The funny thing is that the Washintgon Post reviewer’s wish that Sly Lives! had been focused only on the happy upward part of Stone’s career like Becoming Led Zeppelin is focused on good times, not bad times is not an unreasonable one — after all, we are interested in Zeppelin and Stone not because they messed themselves up with drugs and alcohol (quickly in Stone’s case, more slowly in Zeppelin’s), but because they initially made themselves into remarkably innovative musicians. We’ve all seen Behind the Music documentaries about bands screwing up. But the black lady professor’s racism is so pervasive that she just can’t keep herself from ranting.
And even in 2025, the Washington Post editors aren’t going to notice her hate.
The big victim of the racial reckoning was the black public image. They gave up cool in favor of this completely contemptible sour grapes.
Steve: You may have misremembered the Sly & the Family Stone single you bought in either late 1969 or early 1970. (I bought it then, and I'm a few years younger than you.) The B-side was "Everybody is a Star," not "Everyday People," which came out in 1968 and was Sly's first number one single. "Thank You (Falettinme Be Mice Elf Agin)" was the second; 1971's "Family Affair" was the third and last #1.
It's possible that Epic reissued the two #1 hits as a two-sided 45 in the "Memory Lane" series -- blue background with yellow floral accents -- but that would have been later in the 1970's or even the 1980's. The single you and I bought had the yellow Epic label with the "Epic" logo in a black dotted oval.
Overall, a great post: Sly Stone was prodigiously talented -- he could sing, write songs, lead a hot band, play virtually any instrument and operate a recording studio. Sort of like Prince, except that Prince was also a virtuoso guitarist and could write perfect pop songs for other artists. He was a unique talent, combining Little Richard, Jimi Hendrix and Sly with the songwriting chops of the great Motown hit factories, like Holland/Dozier/Holland, Norman Whitfield/Barrett Strong or Smokey Robinson.
The new documentaries aside, why would anyone juxtapose Sly Stone and Led Zeppelin? A better comparable for Sly is the other great rock act to come out of the Bay Area in the late '60's: Creedence. Each was tremendously successful for a few years before the wheels fell off. For Creedence, it wasn't drugs, but a combination of an insane work schedule (six studio albums in three years, 1968-70) and infighting generated by the disparity of talent between John Fogerty, the band's singer, songwriter, guitarist and producer, and the other three members. In Fogerty's next venture under the name of the Blue Ridge Rangers, he played every instrument, overdubbed all vocals (kind of like Todd Rundgren) and effectively made an album all by himself.
You make an excellent point about the importance of sound management.

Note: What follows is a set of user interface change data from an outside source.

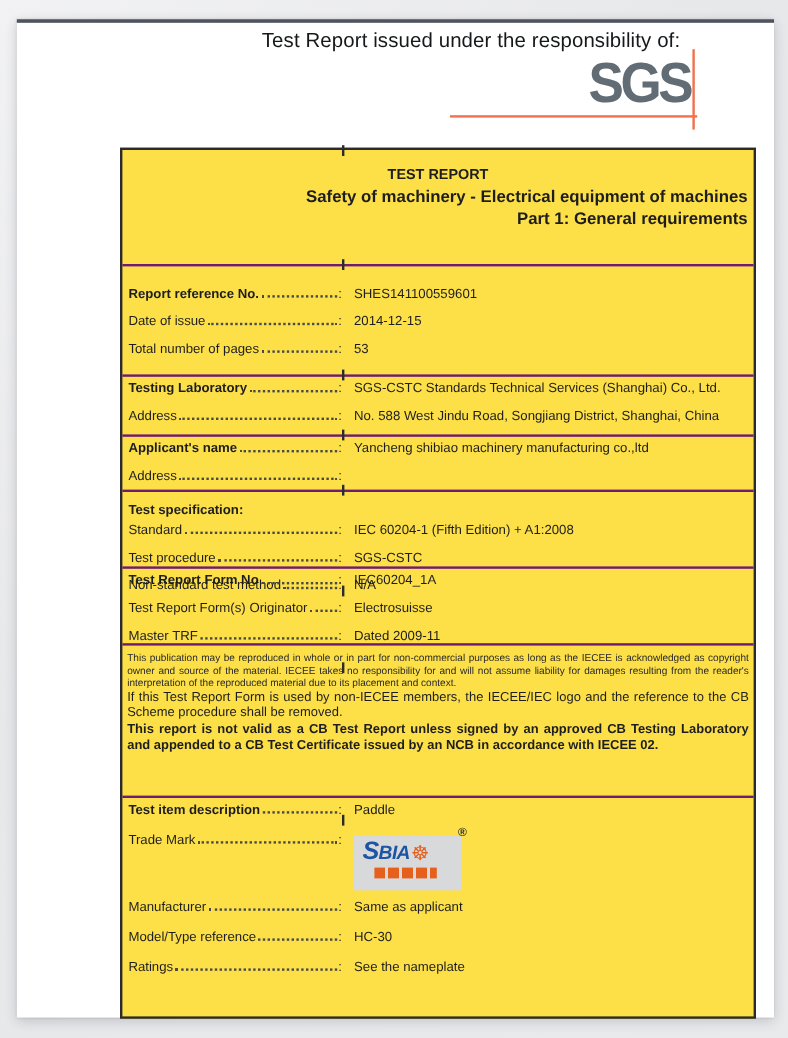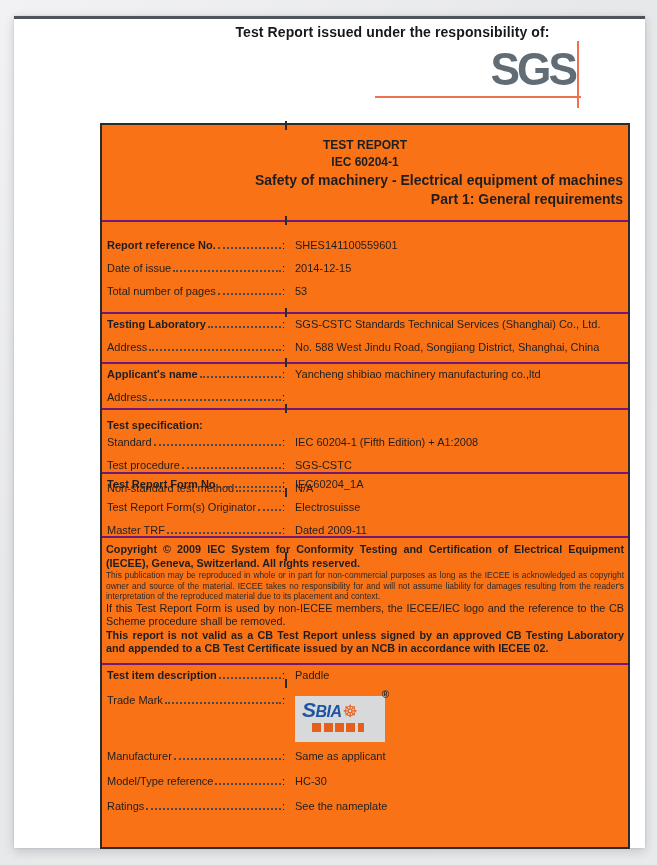--- a/index.html
+++ b/index.html
@@ -19,7 +19,7 @@
   .header-note {
     position:absolute; top:5px; left:0; width:100%;
     text-align:center; padding-left:126px;
-    font-weight:bold; font-size:14px; letter-spacing:.1px; color:#17181a;
+    font-weight:normal; font-size:17px; letter-spacing:.1px; color:#17181a;
   }
   
   .sgs-logo { position:absolute; top:24px; right:54px; width:130px; height:70px; }

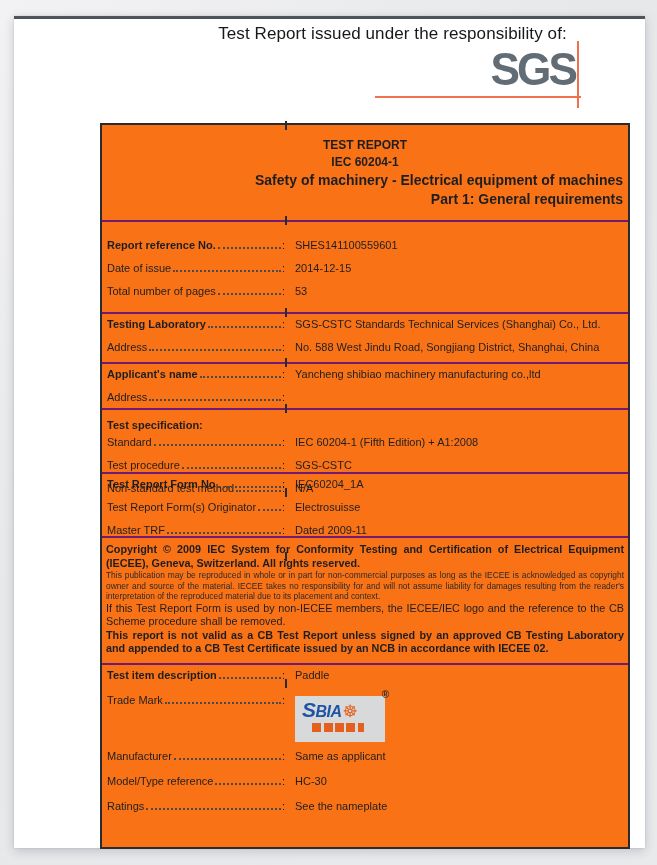--- a/index.html
+++ b/index.html
@@ -35,7 +35,7 @@
   
   .doc-table {
     position:absolute; left:86px; top:104px; width:530px; height:726px;
-    border:2px solid #2b2b2d; background:#f97316;
+    border:2px solid #2b2b2d; background:#fde047;
   }
   .sec { border-top:2px solid #701a75; padding:0 5px; position:relative; }
   .sec.first { border-top:none; }

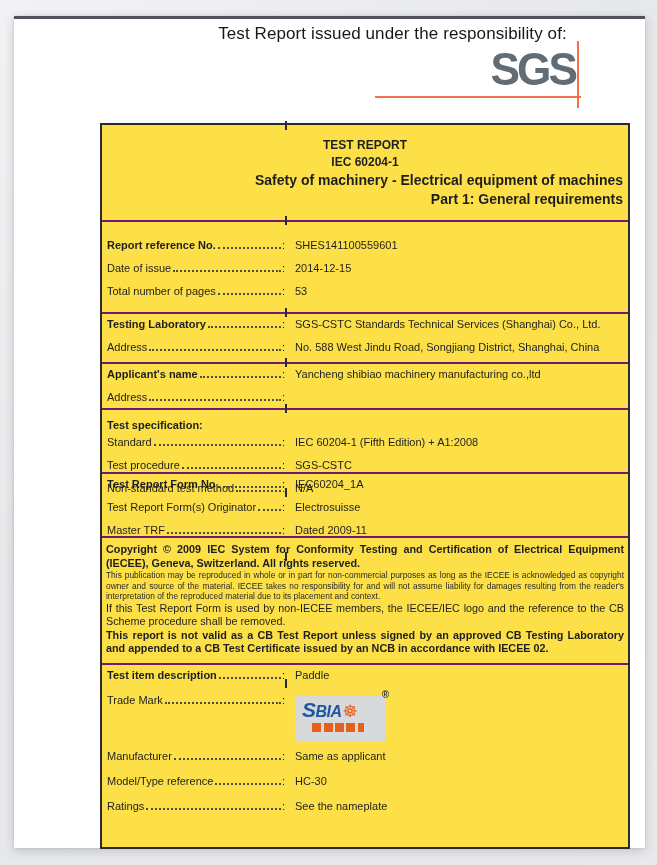--- a/index.html
+++ b/index.html
@@ -111,7 +111,6 @@
 
     <div class="sec first title-box">
       <div class="t-sm">TEST REPORT</div>
-      <div class="t-sm">IEC 60204-1</div>
       <div class="t-lg">Safety of machinery - Electrical equipment of machines</div>
       <div class="t-lg">Part 1: General requirements</div>
     </div>

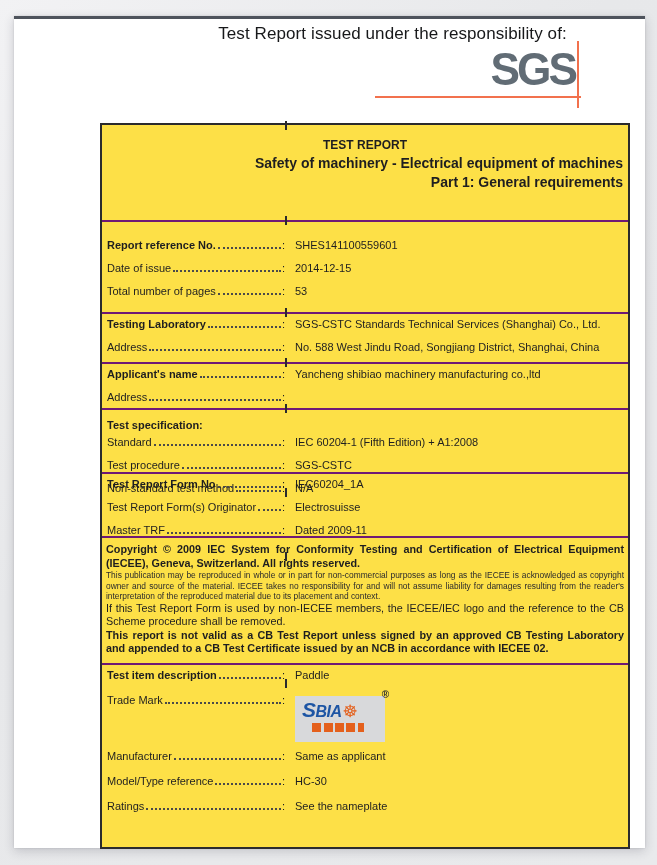--- a/index.html
+++ b/index.html
@@ -235,7 +235,6 @@
     </div>
 
     <div class="sec h-127 cp">
-      <p class="cp-bold">Copyright © 2009 IEC System for Conformity Testing and Certification of Electrical Equipment (IECEE), Geneva, Switzerland. All rights reserved.</p>
       <p class="cp-small">This publication may be reproduced in whole or in part for non-commercial purposes as long as the IECEE is acknowledged as copyright owner and source of the material. IECEE takes no responsibility for and will not assume liability for damages resulting from the reader's interpretation of the reproduced material due to its placement and context.</p>
       <p class="cp-norm">If this Test Report Form is used by non-IECEE members, the IECEE/IEC logo and the reference to the CB Scheme procedure shall be removed.</p>
       <p class="cp-bold">This report is not valid as a CB Test Report unless signed by an approved CB Testing Laboratory and appended to a CB Test Certificate issued by an NCB in accordance with IECEE 02.</p>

Peter Grant did a great job for Zeppelin, at least until the coke got to him. He personally meted out punishment to bootleg album sellers, and shielded the band from the press, concert promoters and, most importantly, anxious record executives. (Zep's contract with Atlantic gave the group full control over every aspect of its records, including the cover art: even the artist-friendly Ahmet Ertegun was dismayed by the cover of the untitled fourth album, the one now known variously as "Led Zep IV," "Zoso," and "the one with 'Stairway to Heaven.'" But Peter Grant, acting on Jimmy Page's instructions, put his foot down, insisting on an album cover with no picture of the band, no title, nothing to identify it as Led Zeppelin's newest LP. Somehow, fans figured it out.)